Hablar sobre la brecha digital se ha convertido en un cliché. Se ha repetido tantas veces la misma perorata en torno a este tema que hemos acabado por banalizar el término, como si el acceso a las nuevas tecnologías –muchas de ellas no tan nuevas– fuera una cuestión de simple actualización, de integrarse dentro de lo acostumbrado en estos tiempos. Pareciera que la famosa brecha digital solo nos alejase de una moda, de una filosofía de vida o de las moderneces de la juventud, que parece haber cambiado los juegos de mesa por los Fortnite, los libros por los smartphone, el diálogo por los whatsapps.
Sin embargo, no podríamos estar más equivocados. Este 1 de octubre, como todos los años, fue el Día Internacional de las Personas Mayores y, precisamente, en esta ocasión la ONU escogió como lema para su campaña la equidad digital para todas las edades. Y lo hizo porque la digitalización no es una quimera del futuro, sino una realidad que ya está aquí, y en la que es necesario estar presente, nunca mejor dicho.

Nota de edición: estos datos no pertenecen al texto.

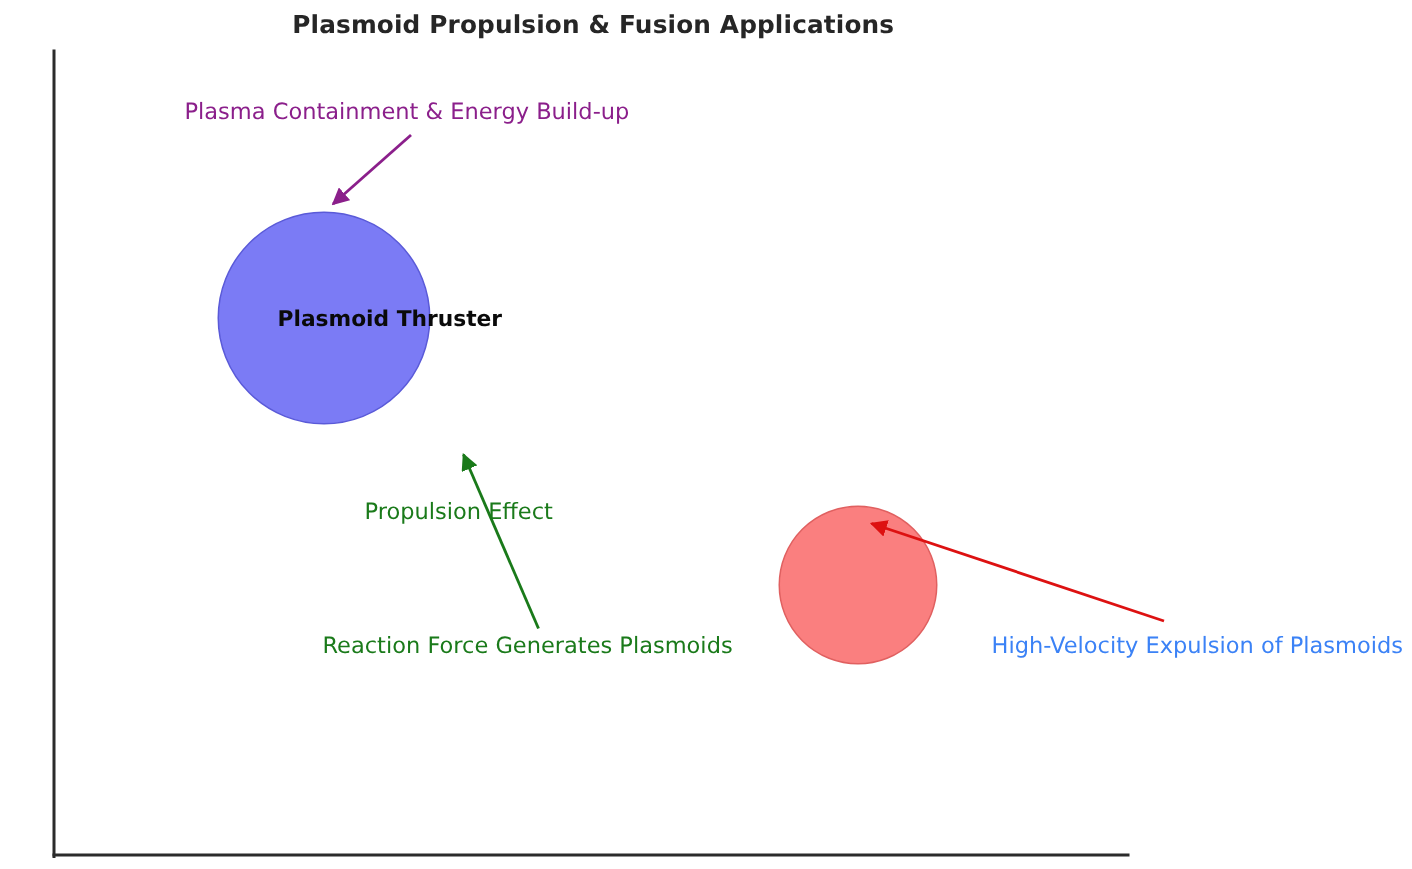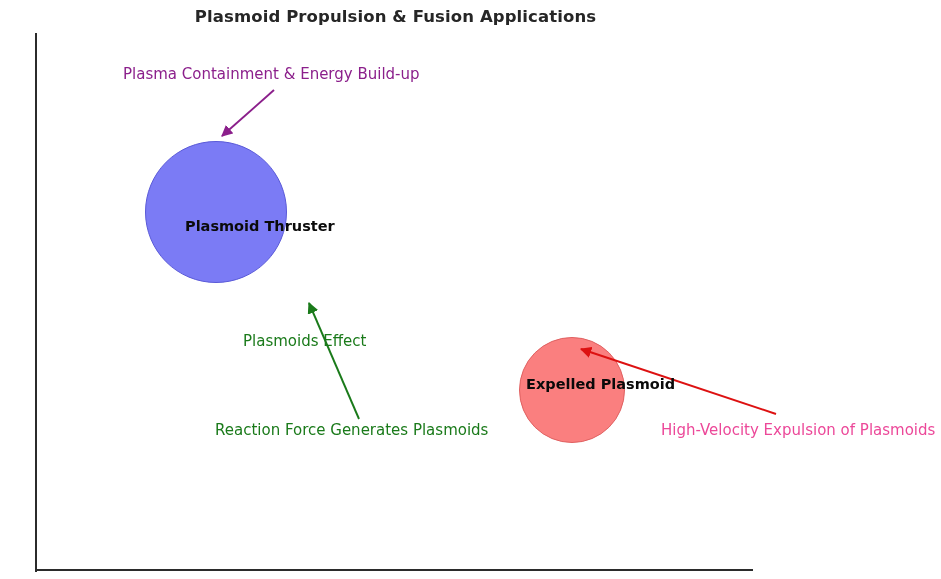"Plasmoid Thruster" #label-thruster { top: 218px -> 205px }
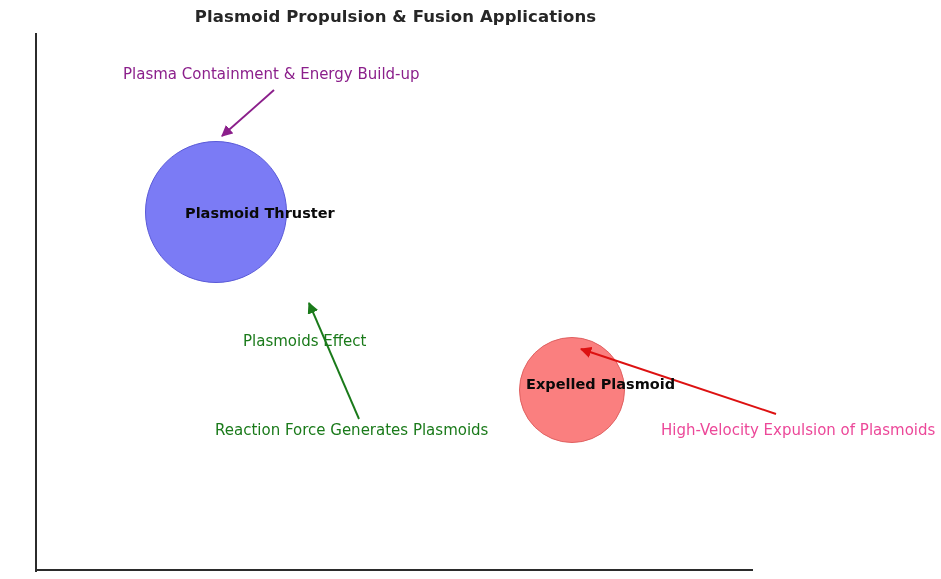"Plasmoids Effect" div.annotation { text: Plasmoids -> Propulsion }
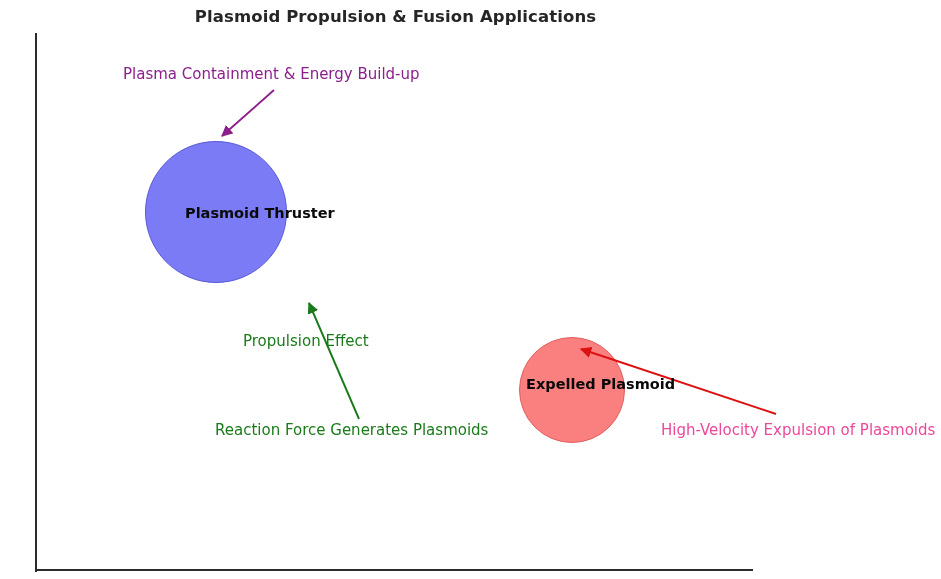"Expelled Plasmoid" div.node-label { html: <div>Expelled Plasmoid</div> -> none }
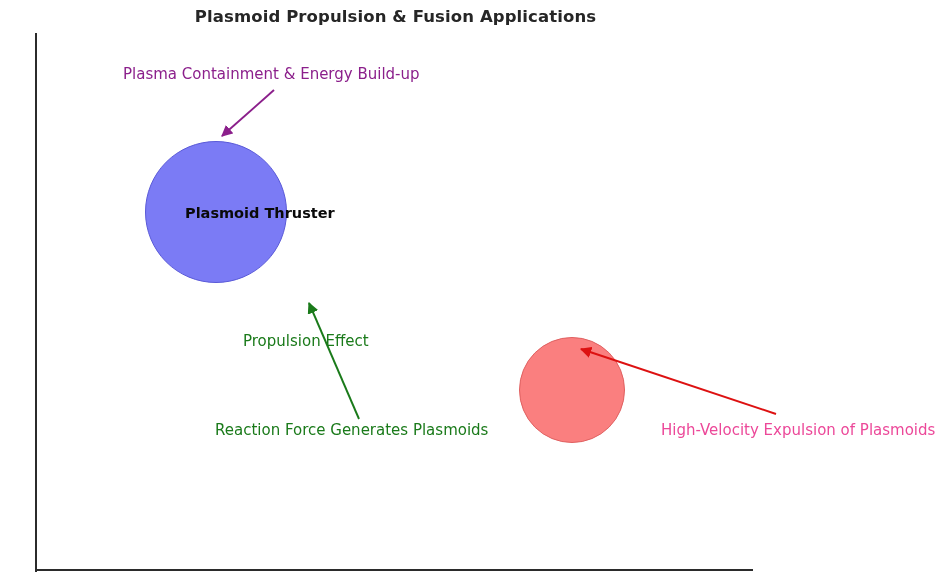"High-Velocity Expulsion of Plasmoids" #ann-high-velocity { color: #ec4899 -> #3b82f6 }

Además, el momento es oportuno porque la pandemia ha acelerado este paso hacia lo digital que, por otro lado, era irreversible. Durante el confinamiento, Internet se convirtió en un bien de primera necesidad, una herramienta capaz de mantenernos comunicados, informados y entretenidos. La obligación de adaptarnos a la llamada ‘nueva normalidad’ ha transformado multitud de servicios como las consultas con el médico, la prescripción de medicamentos, la formación o muchos de los trámites que realizamos con las Administraciones públicas.
Por tanto, la brecha digital es una problemática que se extiende más allá de la adquisición o no de unas competencias informáticas básicas. Repercute en el día a día, tanto desde un punto de vista personal como macroestructural. Una de sus consecuencias a gran escala, por ejemplo, es la incomunicación que produce en las áreas rurales, donde la población está más envejecida, y que deriva en escasez de servicios indispensables como los sanitarios. La despoblación, de hecho, está estrechamente relacionada con esta brecha digital.
La digitalización, ese procedimiento que convierte una imagen o un libro en unos y ceros, conecta a las personas con su entorno y con el resto mundo. Permanecer ajeno a este cambio, a sus redes y conexiones, supone un verdadero aislamiento social. La brecha también está detrás de la soledad no deseada.
Por este motivo, participar en este mundo digital no es una elección, porque eso que llaman la cuarta revolución industrial –y que se refiere a las tendencias actuales de automatización, de intercambio de datos en la nube y de inteligencias artificiales– ha modificado el mundo a todos los niveles. Desconectarse complica casi cualquier gestión cotidiana que van desde los movimientos bancarios hasta los trámites necesarios para pasar la ITV del coche.
El propio sector sociosanitario, en el que las personas mayores son clientes preferenciales, evoluciona en este mismo sentido, con servicios en auge como la teleasistencia o la telemedicina que, cada vez, serán más indispensables y estarán más tecnificados.
En sociología, se denomina agencia a la capacidad de una persona para actuar en el mundo. De forma análoga, no incluir a las personas mayores en este nuevo paradigma es restarles independencia, arrebatarles la voz, su opinión y su agencia. La brecha digital es una grieta peligrosa por la que se pueden colar los derechos del individuo, que deja desprotegidos a los más débiles y que amenaza con invisibilizar a los que se queden al margen.
Hay que escapar del cliché. En pandemia, repetimos mucho lo de que nadie “se quede atrás”. En este caso, añadámosle un matiz y que nadie “se quede fuera”.